With its recent rise in the IT industry, computer vision (CV) has become one of the most promising fields of artificial intelligence (AI). Image processing, as such, is the foundation of CV. In this series of articles, we are going to cover the basics of it. As you follow this online tutorial you are going to learn some core concepts of Image processing with the help of the OpenCV library in Python programming language.
This bundle of e-books is specially crafted for beginners.
Everything from Python basics to the deployment of Machine Learning algorithms to production in one place.
Become a Machine Learning Superhero TODAY!
1. Installation and Setup
For this article, you’ll need the following libraries: NumPy and OpenCV. Pip is the simplest way to install external libraries in Python.
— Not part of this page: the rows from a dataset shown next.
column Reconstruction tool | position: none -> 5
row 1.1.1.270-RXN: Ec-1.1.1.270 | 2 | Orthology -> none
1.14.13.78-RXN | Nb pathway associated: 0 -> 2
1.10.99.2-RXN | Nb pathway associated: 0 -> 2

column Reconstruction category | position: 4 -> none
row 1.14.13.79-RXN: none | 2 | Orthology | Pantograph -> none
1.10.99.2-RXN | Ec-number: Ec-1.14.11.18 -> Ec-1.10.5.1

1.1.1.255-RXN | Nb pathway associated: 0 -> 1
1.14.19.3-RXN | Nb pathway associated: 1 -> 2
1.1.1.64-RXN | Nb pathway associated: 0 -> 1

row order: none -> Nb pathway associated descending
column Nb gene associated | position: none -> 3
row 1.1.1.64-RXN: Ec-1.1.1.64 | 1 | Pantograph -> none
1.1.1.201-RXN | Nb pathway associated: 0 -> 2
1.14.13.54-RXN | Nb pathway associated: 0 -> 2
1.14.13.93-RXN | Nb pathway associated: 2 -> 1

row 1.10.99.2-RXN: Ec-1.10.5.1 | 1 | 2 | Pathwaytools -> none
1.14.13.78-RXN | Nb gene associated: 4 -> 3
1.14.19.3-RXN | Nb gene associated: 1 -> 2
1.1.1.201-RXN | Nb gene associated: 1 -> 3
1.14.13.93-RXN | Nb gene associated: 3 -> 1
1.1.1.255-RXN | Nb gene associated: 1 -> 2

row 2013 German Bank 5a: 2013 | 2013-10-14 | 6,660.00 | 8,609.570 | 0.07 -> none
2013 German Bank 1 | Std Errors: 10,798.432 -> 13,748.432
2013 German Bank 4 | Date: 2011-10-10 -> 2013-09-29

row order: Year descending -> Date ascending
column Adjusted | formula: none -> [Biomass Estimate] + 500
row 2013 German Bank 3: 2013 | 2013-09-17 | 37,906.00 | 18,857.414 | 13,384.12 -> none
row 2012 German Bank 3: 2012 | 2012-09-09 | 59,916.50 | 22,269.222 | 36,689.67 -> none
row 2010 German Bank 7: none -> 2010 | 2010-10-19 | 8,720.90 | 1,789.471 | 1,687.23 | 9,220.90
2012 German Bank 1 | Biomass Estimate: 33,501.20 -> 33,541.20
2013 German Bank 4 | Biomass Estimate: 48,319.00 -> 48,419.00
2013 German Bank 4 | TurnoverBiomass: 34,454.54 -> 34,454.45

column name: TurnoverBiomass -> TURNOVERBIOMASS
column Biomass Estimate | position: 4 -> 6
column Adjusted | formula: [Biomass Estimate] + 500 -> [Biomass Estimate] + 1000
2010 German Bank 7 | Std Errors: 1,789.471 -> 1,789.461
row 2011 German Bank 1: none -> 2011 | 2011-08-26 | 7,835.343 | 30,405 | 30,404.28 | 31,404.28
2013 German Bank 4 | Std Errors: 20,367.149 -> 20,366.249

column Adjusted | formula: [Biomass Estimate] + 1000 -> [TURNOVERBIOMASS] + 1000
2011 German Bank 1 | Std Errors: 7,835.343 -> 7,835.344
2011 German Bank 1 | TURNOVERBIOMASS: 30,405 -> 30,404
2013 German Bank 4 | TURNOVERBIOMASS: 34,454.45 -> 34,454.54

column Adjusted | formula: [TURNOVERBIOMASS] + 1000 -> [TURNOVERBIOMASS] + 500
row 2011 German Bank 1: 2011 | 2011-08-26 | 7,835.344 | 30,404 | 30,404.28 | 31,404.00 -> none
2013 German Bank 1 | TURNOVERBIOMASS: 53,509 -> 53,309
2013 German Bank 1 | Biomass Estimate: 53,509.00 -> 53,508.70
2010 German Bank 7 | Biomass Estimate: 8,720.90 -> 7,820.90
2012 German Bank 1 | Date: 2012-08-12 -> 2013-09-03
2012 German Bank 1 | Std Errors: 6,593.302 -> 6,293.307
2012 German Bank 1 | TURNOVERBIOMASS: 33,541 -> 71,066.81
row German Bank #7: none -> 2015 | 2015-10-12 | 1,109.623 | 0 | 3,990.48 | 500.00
Install with the following steps:
1.1 Installation of OpenCV
To install OpenCV and NumPy in Windows, use following commands:
pip install numpy pip install opencv-python
To do the same in Linux, use these commands in terminal:
$pip3 install opencv-python $pip3 install numpy
To import OpenCV and Numpy add these lines in your Python file:
import numpy as np import cv2
2. Image Representation (Mathematical representation of an Image)
Twenty first century is a century of digitalization. Digital signals such as telecommunication signals, audio signals, electrical signals are taking over. Images are no exception. Converting images into digital form makes image processing much easier. Let’s dive into how images are represented in digital form in computer memory.
2.1 Image as a Matrix
Images are represented as two-dimensional matrices. Each element of a matrix represents a pixel, and each pixel value determines the intensity of a color. Pixels position is determined by its placement in corresponding rows and columns.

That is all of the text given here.